_Assignment_
The expected answer comprises all lines from the entries that contain the string "using".

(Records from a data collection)

* * * *

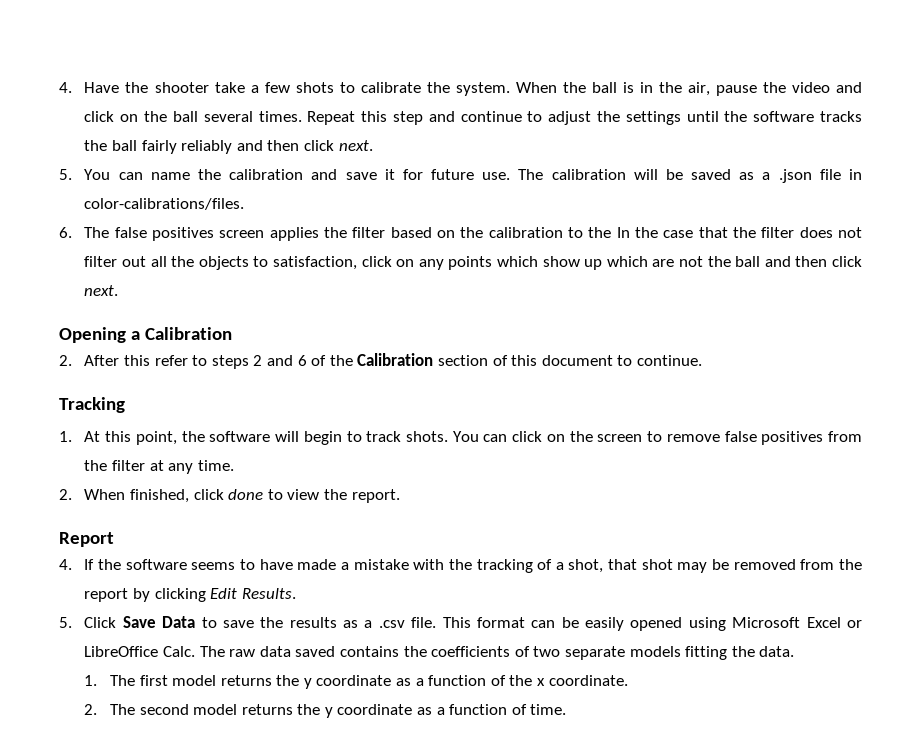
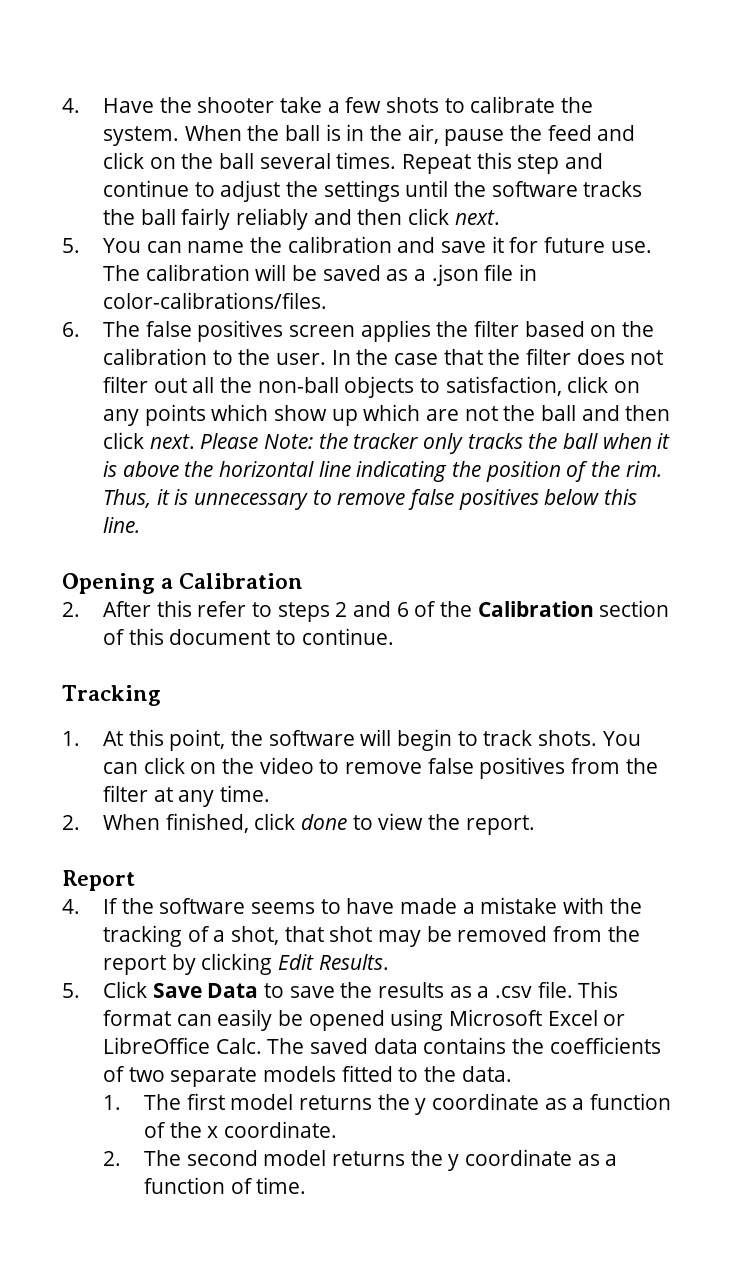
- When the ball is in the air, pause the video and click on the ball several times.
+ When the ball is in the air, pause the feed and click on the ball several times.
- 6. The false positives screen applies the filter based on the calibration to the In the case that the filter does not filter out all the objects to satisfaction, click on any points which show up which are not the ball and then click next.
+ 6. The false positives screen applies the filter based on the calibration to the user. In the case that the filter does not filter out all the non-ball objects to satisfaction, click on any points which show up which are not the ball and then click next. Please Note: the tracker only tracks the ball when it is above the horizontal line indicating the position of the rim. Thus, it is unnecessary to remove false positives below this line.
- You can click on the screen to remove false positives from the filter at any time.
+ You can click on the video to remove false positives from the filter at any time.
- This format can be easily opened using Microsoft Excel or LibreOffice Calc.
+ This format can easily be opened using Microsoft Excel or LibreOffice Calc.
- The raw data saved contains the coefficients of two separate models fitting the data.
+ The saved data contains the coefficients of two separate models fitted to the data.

* * * *

_Solution_
- This format can be easily opened using Microsoft Excel or LibreOffice Calc.
+ This format can easily be opened using Microsoft Excel or LibreOffice Calc.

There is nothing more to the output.